Die Deutsche Limesstraße vermittelt auf einer 700 Kilometer langen Ferienstraße für Autofahrer imposante Eindrücke zur römischen Vergangenheit. Sie verläuft zwischen Rheinbrohl/Bad Hönningen und Regensburg. Der obergermanisch-rätische Limes wird von der Donau bis an den Rhein begleitet.
Die Schwedenstraße ist eine rund 700 Kilometer lange Ferienstraße, die durch Mecklenburg-Vorpommern und Brandenburg führt. Die kulturhistorische Route umfasst Sehenswürdigkeiten, die die schwedisch-deutsche Geschichte, die so genannte Schwedenzeit aus der Zeit 1630 bis 1815, dokumentieren.
Bramgau-Route
Die Bramgau-Route ist eine 103 Kilometer lange Ferienstraße, die auf gut markierten Wegen durch das nördliche Osnabrücker Land führt. Die Route beginnt in Osnabrück, verläuft dann weiter über Icker, Kalkriese, Neuenkirchen-Vörden, Rieste, Alfhausen, Merzen, Voltlage, Neuenkirchen-Bramsche, Ueffeln, Bramsche bis nach Wallenhorst.Die Strecke, die auch als „Reise in die Vergangenheit“ bezeichnet wird, können Sie am Besten mit dem Auto erkunden. Diese Tour durch das Osnabrücker Land ist ein absolutes „Muss“ für jeden, der sich für die deutsche Geschichte interessiert.

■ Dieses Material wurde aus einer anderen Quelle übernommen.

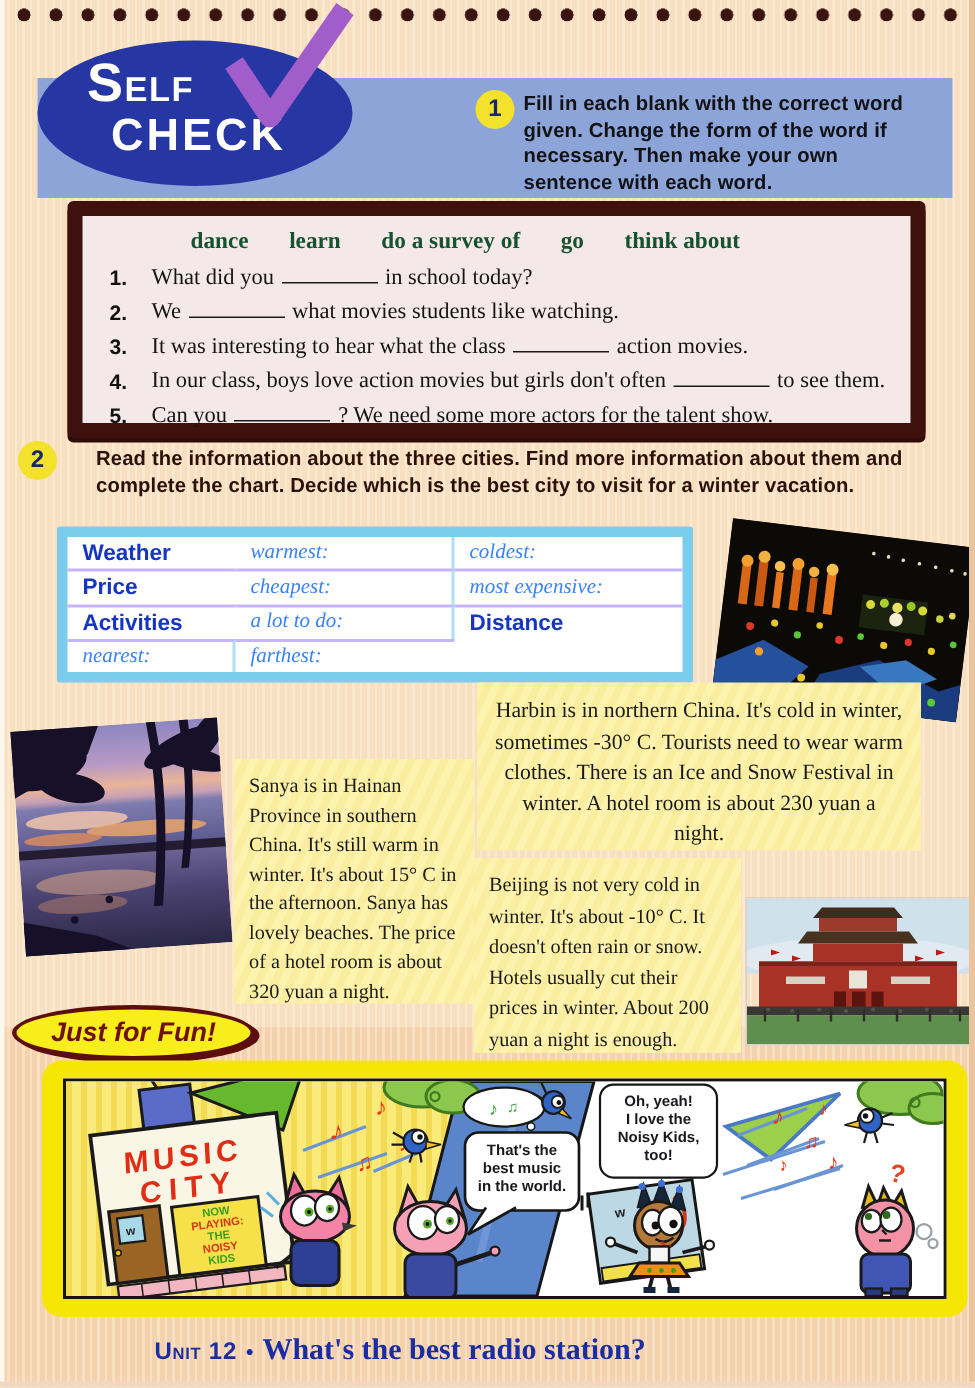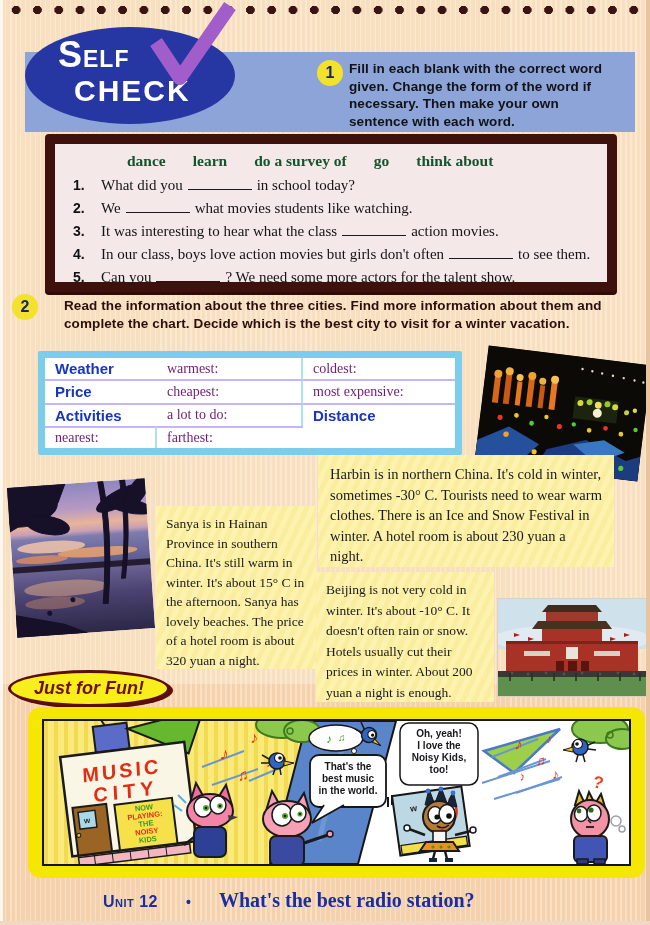"warmest:" #chart .val { color: #701a75 -> #3b82f6; font-style: none -> italic }
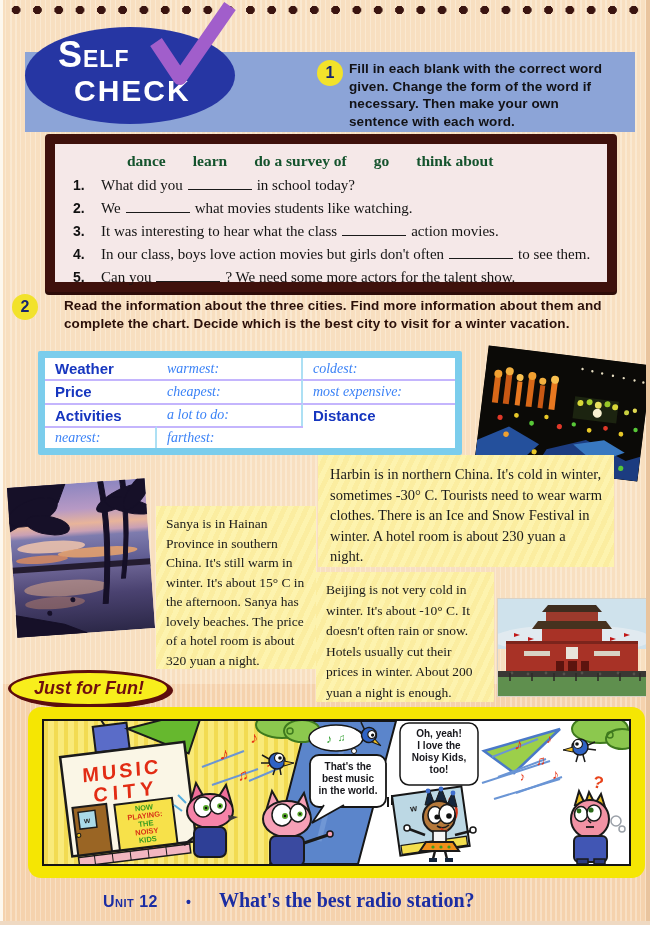"Harbin is in northern China." #harbin-note { text-align: none -> center }
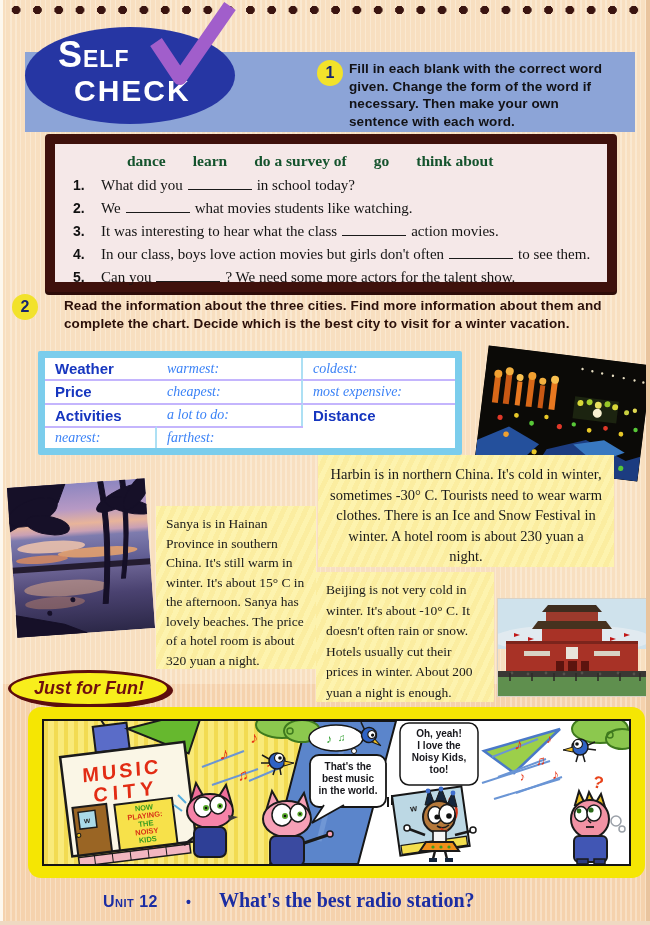"Unit 12" #footer-line { gap: 28px -> 6px }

Berühmte und berüchtigte Herrscher haben in dieser Region ihre Spuren hinterlassen.
Der erste unter ihnen war Hermann der Cherusker, besser bekannt als Arminius, der in der legendären Varus-Schlacht die Legion des römischen Feldherrn Varus schlug.
Archäologische Funde, wie Münzen, Pferdegeschirr und die eiserne Gesichtsmaske eines römischen Soldaten wurden 1989 in Bramsche-Kalkriese ausgegraben. Deshalb vermuten die Archäologen, dass ein Teil der Varus-Schlacht in Kalkriese stattgefunden haben muss.

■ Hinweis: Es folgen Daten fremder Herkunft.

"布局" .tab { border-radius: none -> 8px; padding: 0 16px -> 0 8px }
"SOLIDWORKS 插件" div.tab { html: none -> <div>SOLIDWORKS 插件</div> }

In Neuenkirchen-Vörden stoßen Sie auf die Geschichte des Dreißigjährigen Krieges. Der schwedische Fürst Gustav Gustavsson von Wasaburg verlegte zwischen 1643 und 1650 seine Residenz von Osnabrück nach Neuenkirchen-Vörden in die Stiftsburg. Von der im Jahre 1370 errichteten Burg sind auch heute noch das Amtshaus und der Marstall erhalten.

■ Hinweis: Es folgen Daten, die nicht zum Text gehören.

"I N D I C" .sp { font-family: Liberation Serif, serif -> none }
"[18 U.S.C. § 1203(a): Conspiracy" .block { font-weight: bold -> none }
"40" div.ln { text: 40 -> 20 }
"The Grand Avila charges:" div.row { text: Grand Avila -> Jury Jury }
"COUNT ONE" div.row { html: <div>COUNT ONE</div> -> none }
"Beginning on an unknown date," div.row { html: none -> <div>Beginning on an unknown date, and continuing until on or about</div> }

In Rieste können Sie ein ehemaliges Johanniter-Kloster besichtigen, bevor Sie weiter nach Alfhausen fahren. In Alfhausen diente die Pfarrkirche früher den Bauern als Zufluchtsort. Die Wassermühle Riesau lädt Sie zu einer kleinen Rast ein, bevor Sie anschließend das Giersfeld, das größte zusammenhängende Gräberfeld des Osnabrücker Landes, erkunden. Hier finden Sie sechs Großsteingräber und vier Hügelgräber aus der Jungsteinzeit und Bronzezeit. Dann geht es weiter nach Ueffeln, wo ein Opferstein einer sächsischen Kultstätte erhalten ist.
In Bramsche haben Sie die Möglichkeit, das Tuchmachermuseum zu besuchen. Einzigartig ist die Darstellung der Wollverarbeitung im frühen zwanzigsten Jahrhundert. Die Produkte, die an den historischen Maschinen hergestellt werden, können im Museumsladen erworben werden. Nun geht es weiter nach Wallenhorst. Hier können Sie die Ruinen der Wittekindsburg besichtigen, eine der größten frühgeschichtlichen Befestigungsanlagen in Niedersachsen. Urkundliche Hinweise auf das genaue Entstehungsdatum der Burg gibt es bis heute nicht.
Wenn Sie sich von ihrer „Reise in die Vergangenheit“ erholen möchten, können Sie dies in einem der schönen Straßencafe´s der Osnabrücker Altstadt tun.